В этот момент вода прыгнула в лодку и мы пошли ко дну.

Перед бракосочетанием миссис Дэвис побеседовала со мной.

– Том,– мягко сказала она,– ты не Ральф, но ты – единственное, что есть под рукой в настоящий момент. Мой многоопытный глаз окинул весь горизонт, но не обнаружил ни одной гигантской фигуры, маячащей в отдалении, поэтому я и решила сочетаться браком с тобой, временно, а что же еще делать, если Джейк скончался, а механическая эра кончается? Само собой, это будет брак по расчету, и, когда придет Ральф или кивнет Мод, наше соглашение автоматически самоликвидируется, как радужный мыльный пузырь, каковым оно, по сути, и является. Ты был очень добр и заботлив, когда мы подсыхали на дереве, и я об этом не забываю. Я это ценю. Однако доброта и заботливость – далеко не то, что обещали великие песни, песня о Ральфе и песня о Мод. Они не более чем жалкие суррогаты кульминационного переживания. Я это отчетливо понимаю и хочу, чтобы ты тоже понял. Я хочу говорить с тобой прямо, без утаек. Это одно из самых восхитительных моих качеств – то, что я всегда пряма и откровенна с людьми, от сладкого начала до горького конца. А теперь я вернусь в большой дом, чтобы служанки успели нарядить невесту.

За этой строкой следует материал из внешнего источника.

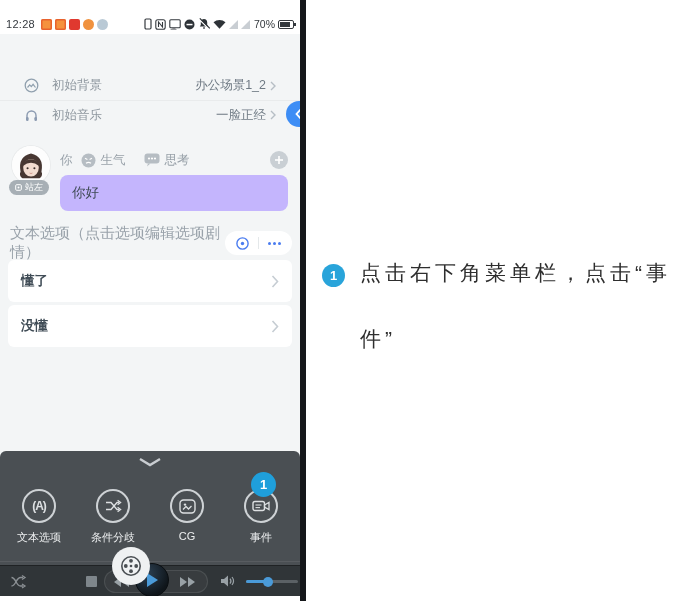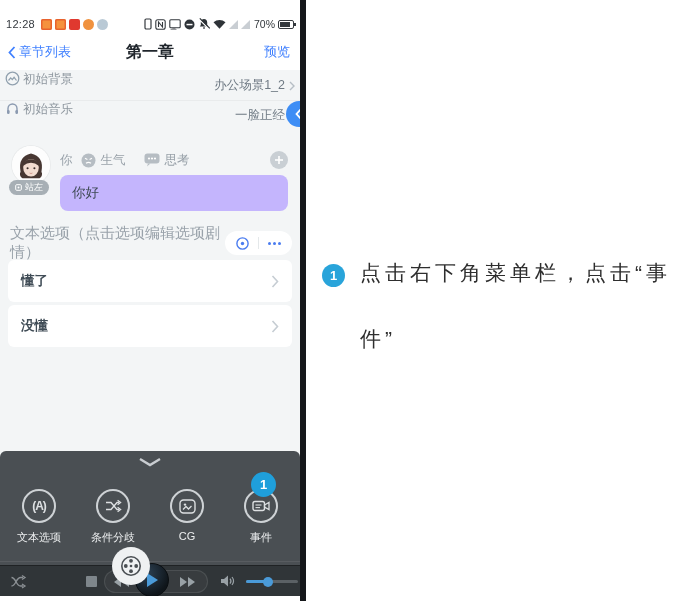"章节列表" div.navbar { html: <div> <div> <svg> <polyline></polyline> </svg> <span>章节列表</span> </div> <div>第一章</div> <div>预览</div> </div> -> none }
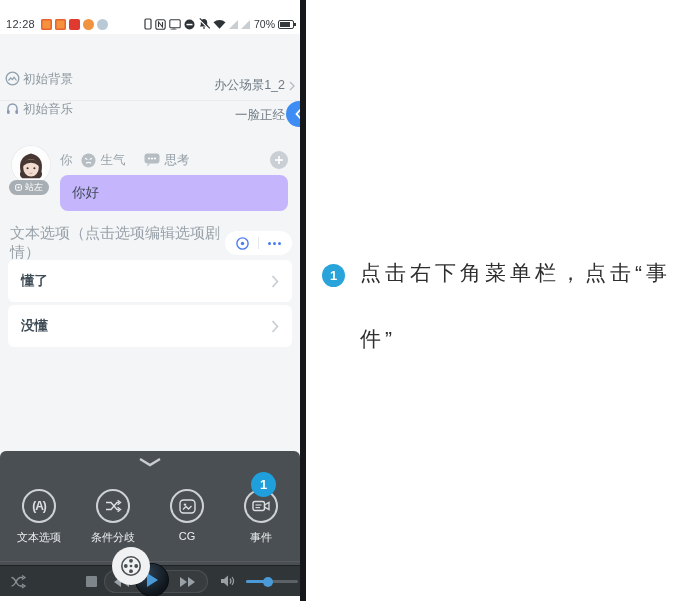"初始背景" .setting-row { align-items: none -> center; gap: 3px -> 13px; padding: 0 5px -> 0 24px }
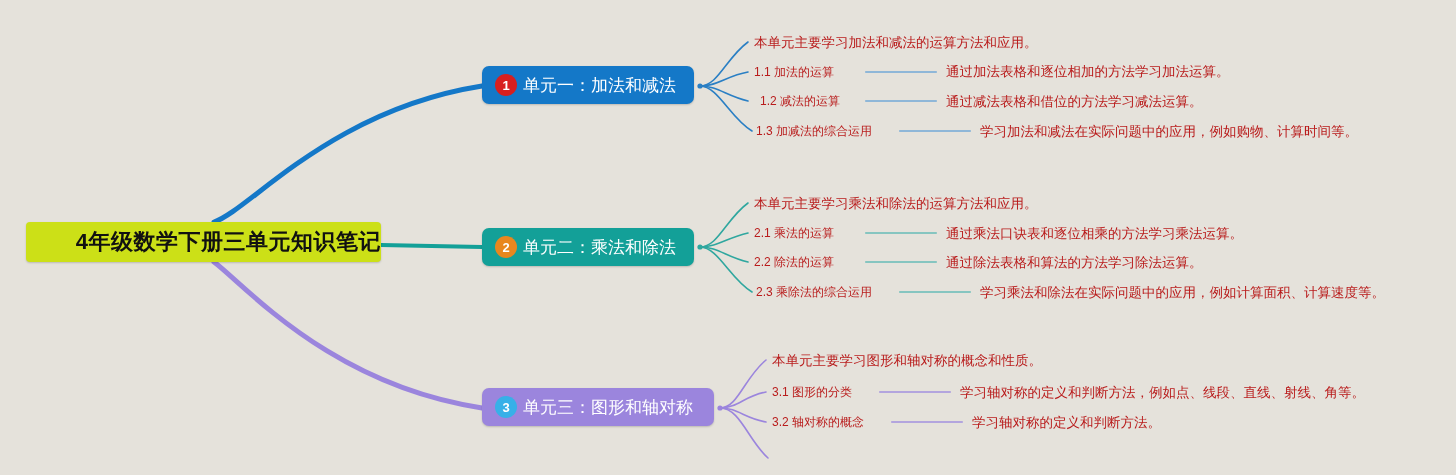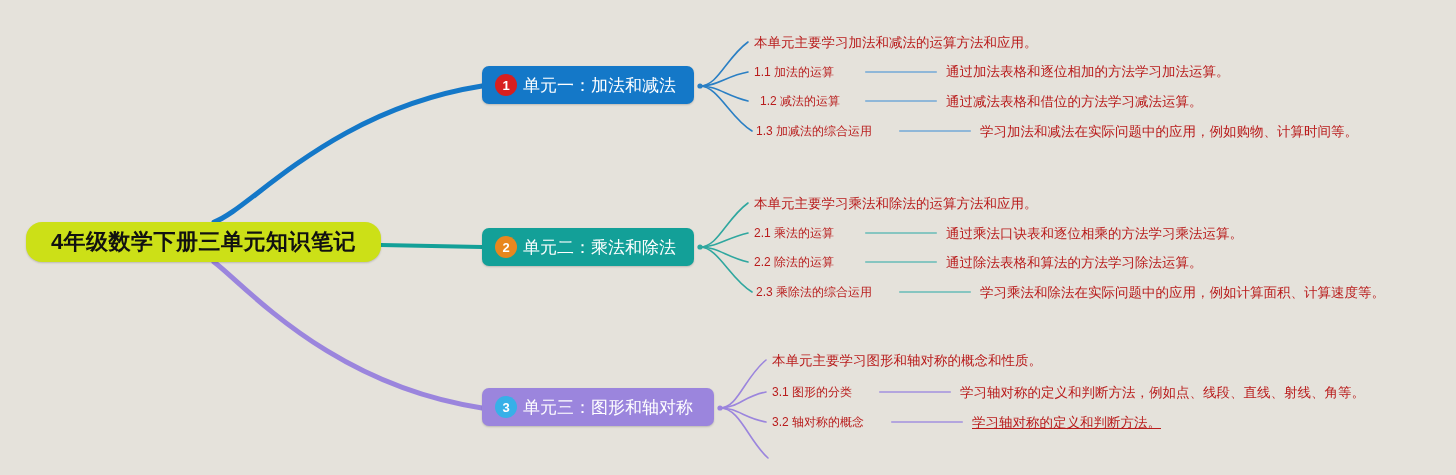"4年级数学下册三单元知识笔记" .root-node { border-radius: 16px -> 4px; justify-content: center -> flex-end }
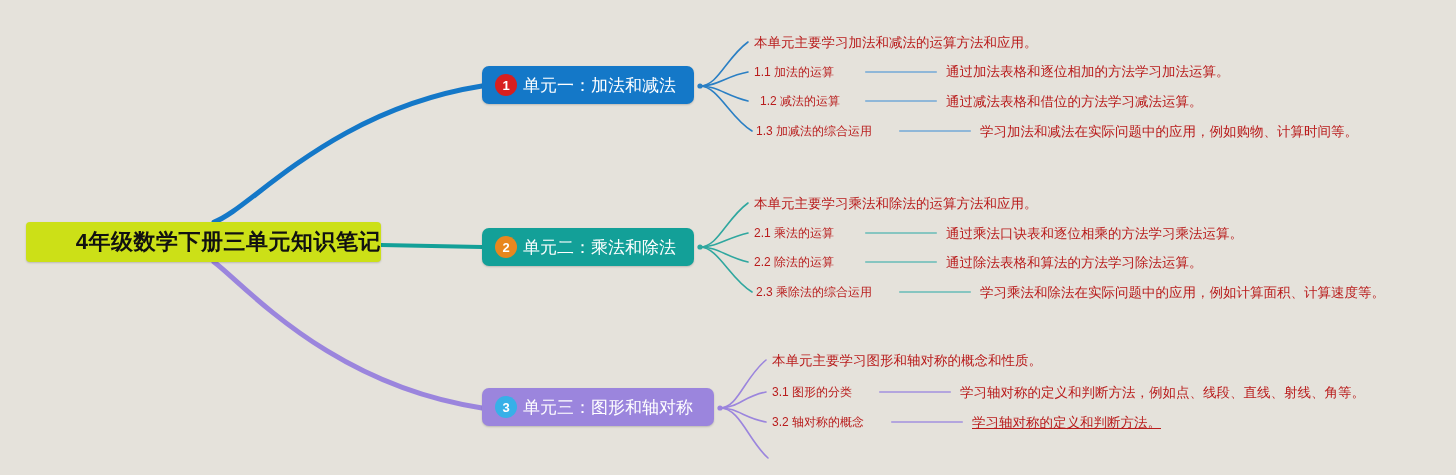"学习轴对称的定义和判断方法。" div.topic-text { text-decoration: underline -> none }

На приречном лугу было прохладно, на лугу, выбранном миссис Дэвис для ритуала – или как уж там это назвать. Я подошел к дереву, под которым стоял мой товарищ Блэйки, сегодня он был как бы шафером.

– Меня тошнит от этого фарса,– сказал Блэйки,– Ты вот скажи, за какой такой радостью я притащился сюда из Чикаго? Чтобы поучаствовать в этом вашем пустопорожнем притворстве, в ваших дурацких розыгрышах?

Бог тоже пришел на свадьбу, Он стоял за деревом, так что наружу высовывался только краешек Его сияющей славы; я не знал в точности, планирует Он осенить эту грубую подделку своей благодатью или нет. Трудно себе представить, о чем думал Он в начале времен, когда планировал все, что случится в будущем, планировал с абсолютной точностью и подробностью, вплоть до мельчайших деталей вроде моих мыслей в этот вот момент о его тогдашних мыслях, планировал закат механической эры и детальную структуру эры последующей, а затем из дома выплыла невеста со своим кортежем, охристая цветом и очень симпатичная.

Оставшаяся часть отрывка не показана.